Un accidente cerebrovascular (ACV) interrumpe el flujo de sangre a una parte del cerebro. Las secuelas dependen de la zona afectada y del tiempo que tardó en restablecerse esa irrigación. Por eso dos personas con el mismo diagnóstico pueden tener evoluciones muy distintas.
La ventana de mayor cambio
Las primeras semanas y los primeros tres a seis meses son habitualmente el período de recuperación más visible. Es cuando el cerebro reorganiza funciones gracias a la neuroplasticidad. Eso no significa que después no haya progresos, sino que el ritmo cambia y aparecen ganancias más finas.
Áreas que suelen necesitar trabajo
- Motora: recuperar fuerza, equilibrio y coordinación, evitar contracturas.
- Lenguaje: ya sea para hablar (afasia expresiva) o para comprender.
- Deglución: tragar sin atragantarse, ajustar consistencias de comida.
- Cognitiva: atención, memoria, planificación de tareas.
- Emocional: tristeza, ansiedad y frustración son muy frecuentes y tratables.

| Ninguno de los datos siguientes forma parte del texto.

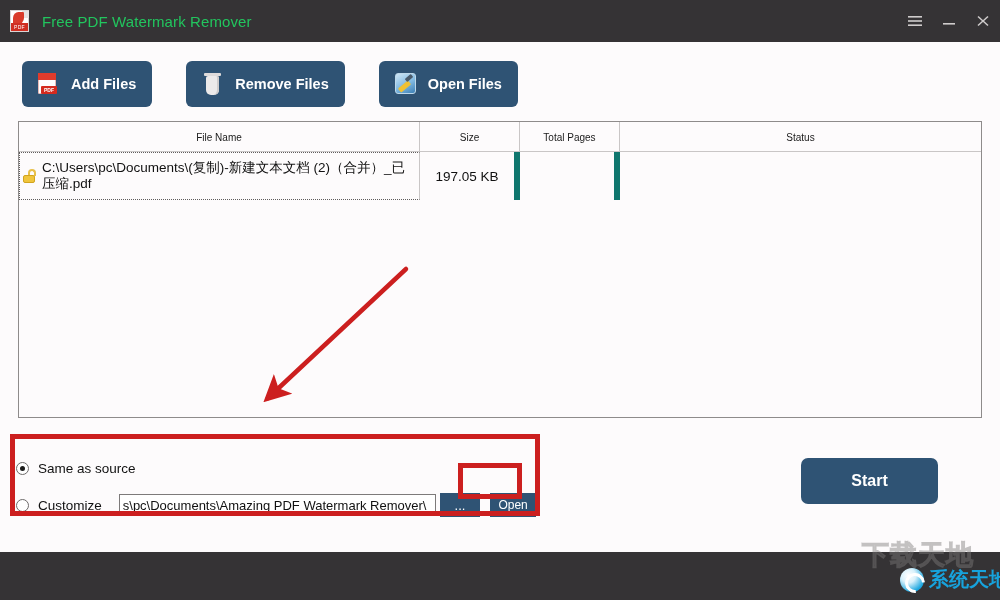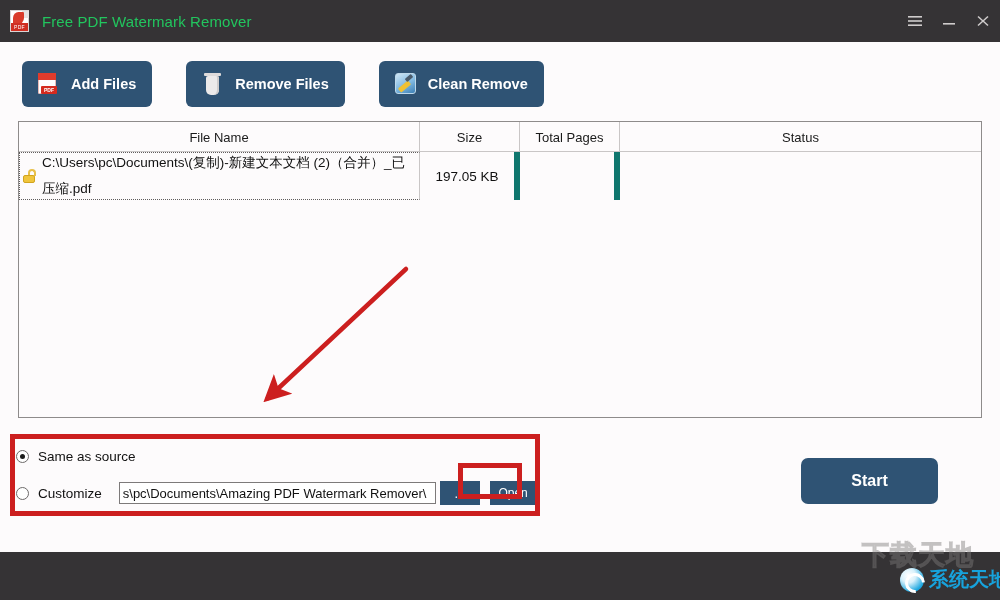--- a/index.html
+++ b/index.html
@@ -466,7 +466,7 @@
           <span class="brush"></span>
           <span class="handle"></span>
       </span>
-      <span>Clean Remove</span>
+      <span>Open Files</span>
     </button>
   </div>
 

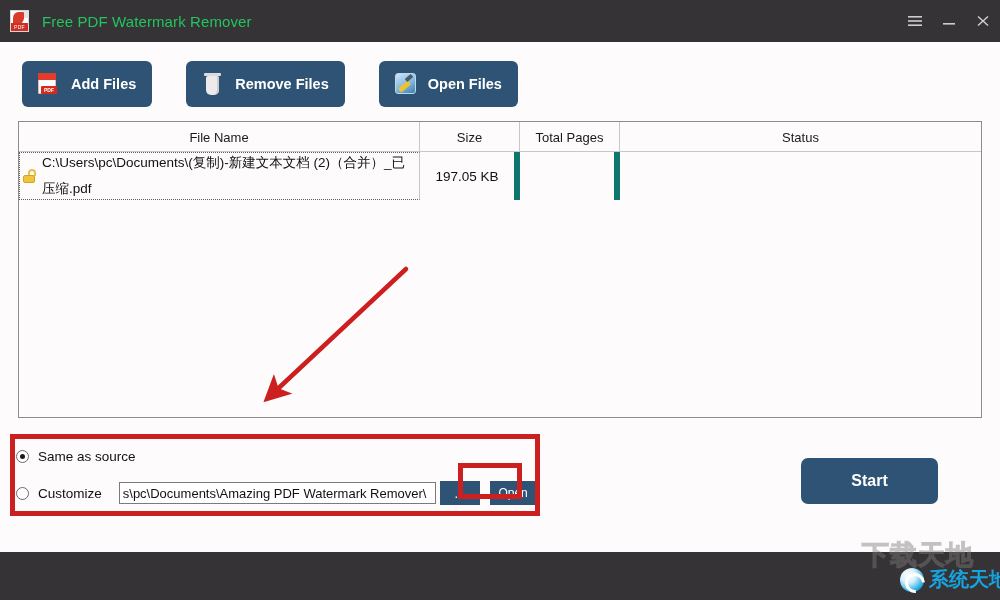--- a/index.html
+++ b/index.html
@@ -191,7 +191,7 @@
     display: flex;
     align-items: center;
     justify-content: center;
-    font-size: 13px;
+    font-size: 10px;
     color: #1a1a1a;
     border-right: 1px solid #c9c6c6;
     height: 30px;

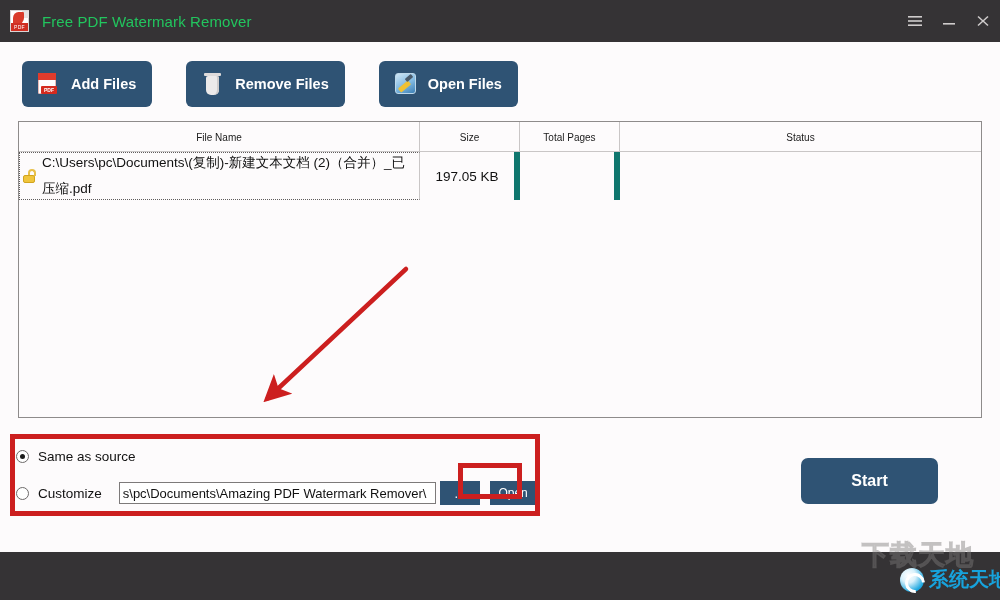--- a/index.html
+++ b/index.html
@@ -245,7 +245,7 @@
     border-radius: 5px 5px 0 0;
   }
   .fname {
-    line-height: 26px;
+    line-height: 16px;
     word-break: break-all;
   }
   .tbody-rest {

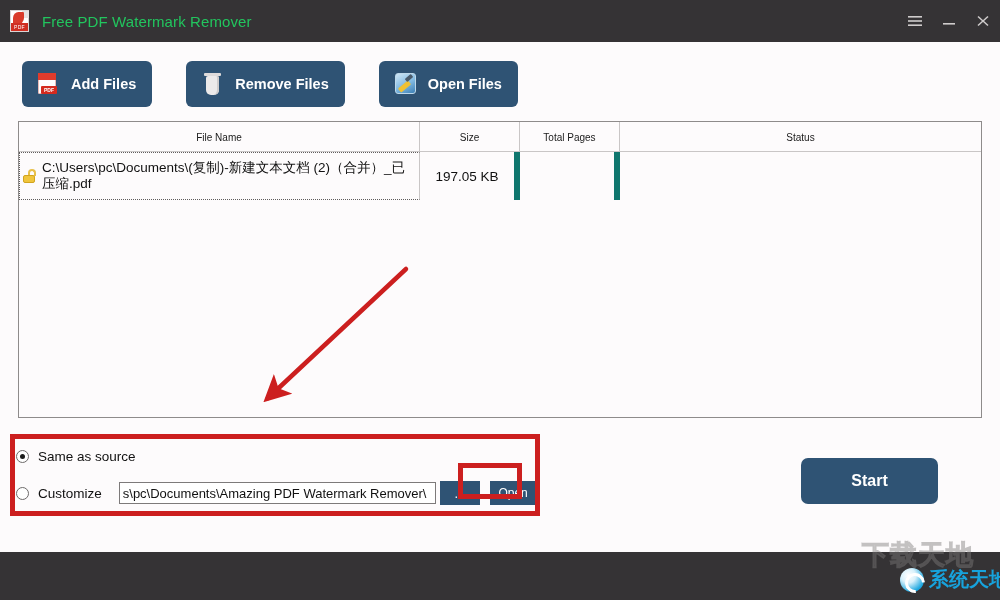--- a/index.html
+++ b/index.html
@@ -264,7 +264,7 @@
     align-items: center;
     height: 26px;
   }
-  .optrow.r1 { margin-top: 3px; text-align: center; }
+  .optrow.r1 { margin-top: 15px; text-align: center; }
   .optrow.r2 { margin-top: 11px; }
 
   .radio {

Kinesiólogo, fonoaudiólogo, terapeuta ocupacional, neuropsicólogo y psicólogo suelen trabajar en conjunto con el neurólogo. Cada uno aporta una mirada distinta y complementaria.
El rol de la familia
Acompañar a alguien que se recupera de un ACV es una tarea larga. Tres cosas ayudan especialmente: mantener una rutina previsible que estimule sin agotar; reconocer los avances pequeños sin minimizar las dificultades; y cuidar también al cuidador. La sobrecarga del cuidador es una causa frecuente de quiebres en el proceso.
Prevenir un segundo evento
Una vez ocurrido un ACV, el riesgo de un segundo episodio es mayor. Por eso la rehabilitación va siempre acompañada de control estricto de presión arterial, diabetes, colesterol, ritmo cardíaco y hábitos como tabaco y sedentarismo. Estas medidas son tan importantes como la kinesiología.
La rehabilitación no termina cuando se camina de nuevo, sino cuando la persona vuelve a sentir que su vida le pertenece.
Este contenido es divulgativo y no constituye diagnóstico ni indicación médica. Si tienes síntomas o dudas, consulta con un profesional.